### Prompt
One range is to be output from the listing below, exactly as written: the line with "emichigancity.com | Score: 95.00 -> 100.00" to the line with "column Score | formula: [DA] * 1.2", both kept.

### The data
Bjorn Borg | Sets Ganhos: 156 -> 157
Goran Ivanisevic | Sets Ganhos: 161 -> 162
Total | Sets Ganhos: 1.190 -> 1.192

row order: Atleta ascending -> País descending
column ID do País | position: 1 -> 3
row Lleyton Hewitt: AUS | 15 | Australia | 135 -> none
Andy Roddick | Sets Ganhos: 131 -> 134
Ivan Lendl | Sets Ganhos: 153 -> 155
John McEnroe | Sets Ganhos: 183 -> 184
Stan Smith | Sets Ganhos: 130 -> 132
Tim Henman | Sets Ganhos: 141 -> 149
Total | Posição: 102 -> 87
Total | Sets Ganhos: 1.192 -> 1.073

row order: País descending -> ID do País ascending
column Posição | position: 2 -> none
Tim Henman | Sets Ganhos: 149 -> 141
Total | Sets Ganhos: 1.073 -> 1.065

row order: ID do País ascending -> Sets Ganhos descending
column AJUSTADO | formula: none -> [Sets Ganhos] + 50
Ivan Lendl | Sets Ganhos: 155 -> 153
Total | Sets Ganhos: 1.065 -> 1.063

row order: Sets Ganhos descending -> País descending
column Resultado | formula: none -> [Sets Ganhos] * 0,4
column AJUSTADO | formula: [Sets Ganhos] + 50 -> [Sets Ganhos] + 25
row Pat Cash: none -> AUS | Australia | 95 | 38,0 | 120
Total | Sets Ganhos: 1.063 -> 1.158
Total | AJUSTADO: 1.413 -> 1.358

--

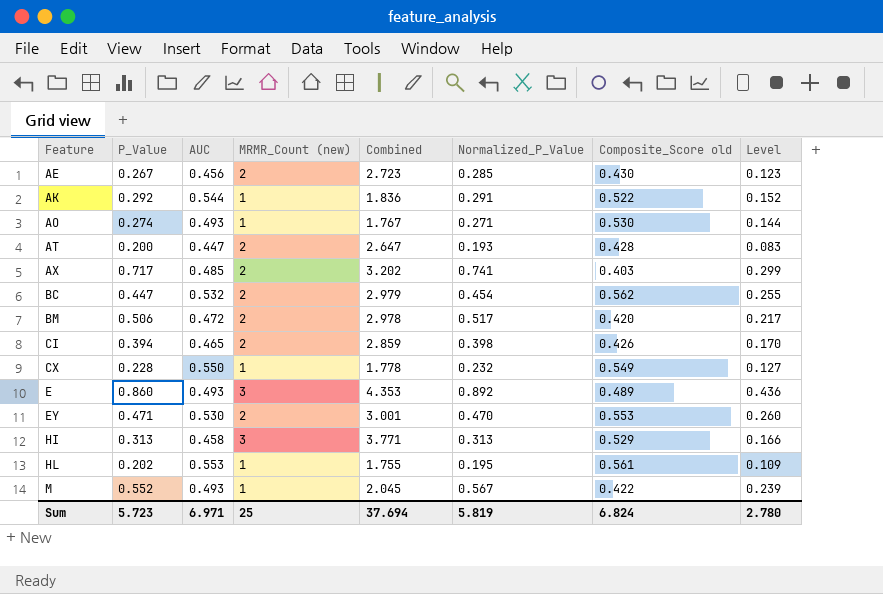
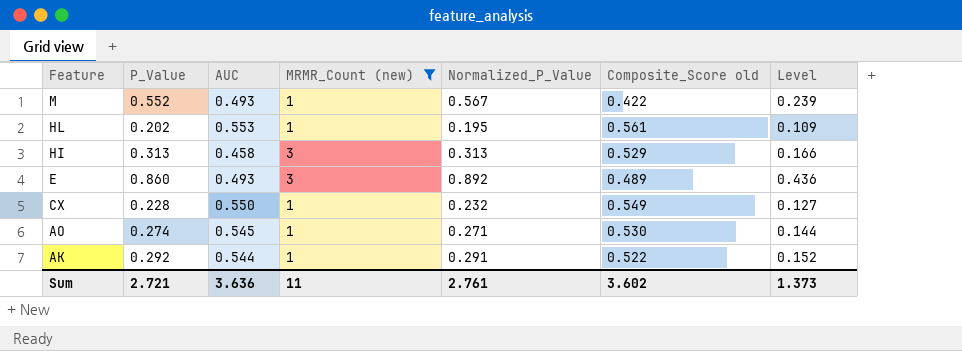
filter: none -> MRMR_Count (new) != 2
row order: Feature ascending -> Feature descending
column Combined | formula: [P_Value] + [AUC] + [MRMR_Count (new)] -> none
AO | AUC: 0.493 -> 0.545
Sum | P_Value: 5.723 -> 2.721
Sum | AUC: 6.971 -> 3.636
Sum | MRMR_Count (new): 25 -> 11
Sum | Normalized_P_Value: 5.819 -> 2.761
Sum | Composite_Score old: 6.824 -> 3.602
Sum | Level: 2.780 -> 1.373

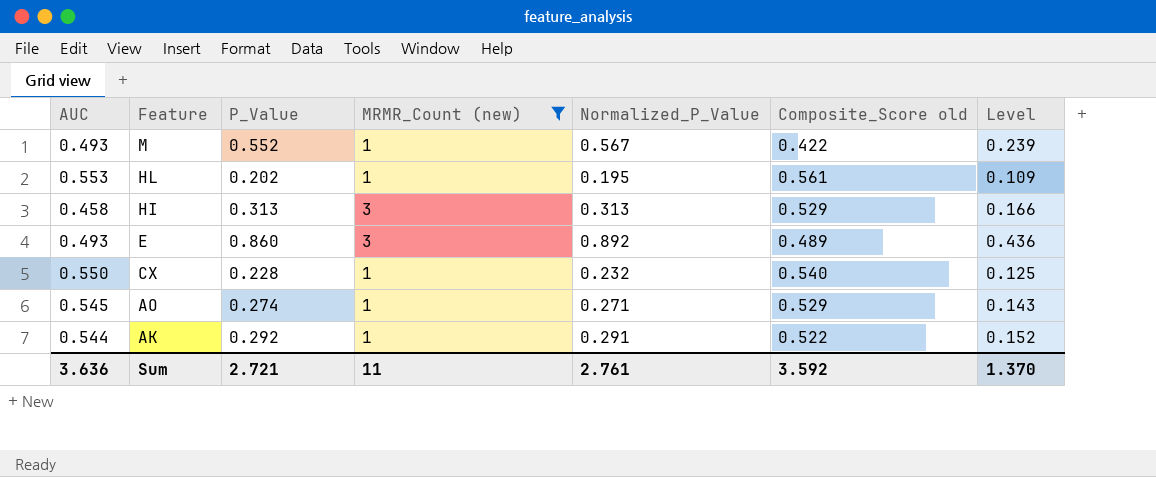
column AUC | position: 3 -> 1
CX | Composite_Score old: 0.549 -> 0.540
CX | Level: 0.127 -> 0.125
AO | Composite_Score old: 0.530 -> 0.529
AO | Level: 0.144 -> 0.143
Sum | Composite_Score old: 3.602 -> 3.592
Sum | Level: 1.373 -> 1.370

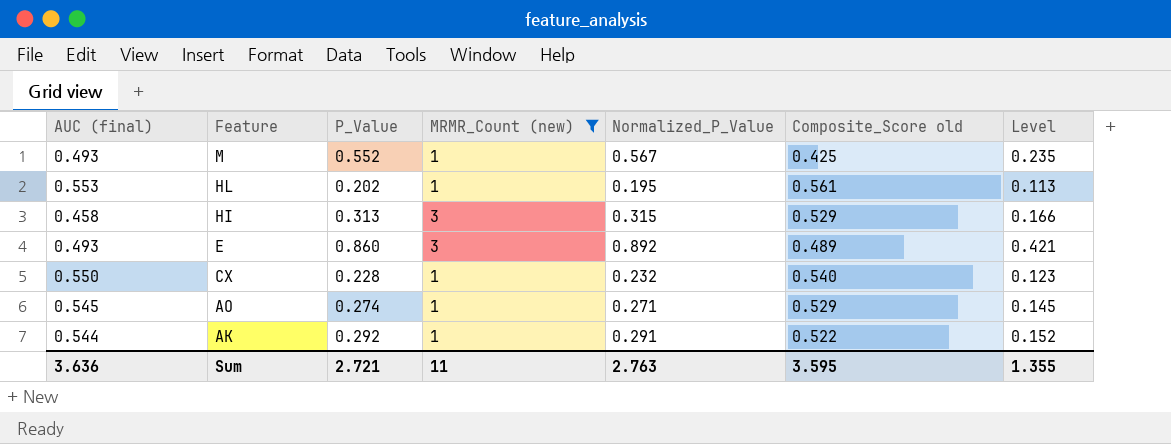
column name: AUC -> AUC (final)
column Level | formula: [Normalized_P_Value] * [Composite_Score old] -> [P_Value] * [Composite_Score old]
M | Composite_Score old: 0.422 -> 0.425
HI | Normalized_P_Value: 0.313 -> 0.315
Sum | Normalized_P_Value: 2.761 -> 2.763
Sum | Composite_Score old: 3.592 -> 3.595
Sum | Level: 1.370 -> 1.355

---

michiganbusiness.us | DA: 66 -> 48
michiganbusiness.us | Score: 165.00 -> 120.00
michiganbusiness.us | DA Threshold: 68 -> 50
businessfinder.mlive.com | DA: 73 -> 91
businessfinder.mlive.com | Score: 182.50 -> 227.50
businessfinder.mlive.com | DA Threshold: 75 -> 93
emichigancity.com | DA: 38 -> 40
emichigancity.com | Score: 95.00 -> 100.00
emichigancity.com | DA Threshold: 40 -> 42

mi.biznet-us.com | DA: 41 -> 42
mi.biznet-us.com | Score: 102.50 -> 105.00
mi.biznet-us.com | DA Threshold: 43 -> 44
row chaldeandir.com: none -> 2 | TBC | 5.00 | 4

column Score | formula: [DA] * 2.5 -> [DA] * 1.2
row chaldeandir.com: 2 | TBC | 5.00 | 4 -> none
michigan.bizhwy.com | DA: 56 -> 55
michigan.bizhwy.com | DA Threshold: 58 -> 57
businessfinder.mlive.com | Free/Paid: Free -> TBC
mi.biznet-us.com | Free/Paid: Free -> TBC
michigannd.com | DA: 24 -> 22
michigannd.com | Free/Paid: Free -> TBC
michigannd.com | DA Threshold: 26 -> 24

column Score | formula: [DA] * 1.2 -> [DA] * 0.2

### Expected answer
emichigancity.com | Score: 95.00 -> 100.00
emichigancity.com | DA Threshold: 40 -> 42

mi.biznet-us.com | DA: 41 -> 42
mi.biznet-us.com | Score: 102.50 -> 105.00
mi.biznet-us.com | DA Threshold: 43 -> 44
row chaldeandir.com: none -> 2 | TBC | 5.00 | 4

column Score | formula: [DA] * 2.5 -> [DA] * 1.2
row chaldeandir.com: 2 | TBC | 5.00 | 4 -> none
michigan.bizhwy.com | DA: 56 -> 55
michigan.bizhwy.com | DA Threshold: 58 -> 57
businessfinder.mlive.com | Free/Paid: Free -> TBC
mi.biznet-us.com | Free/Paid: Free -> TBC
michigannd.com | DA: 24 -> 22
michigannd.com | Free/Paid: Free -> TBC
michigannd.com | DA Threshold: 26 -> 24

column Score | formula: [DA] * 1.2 -> [DA] * 0.2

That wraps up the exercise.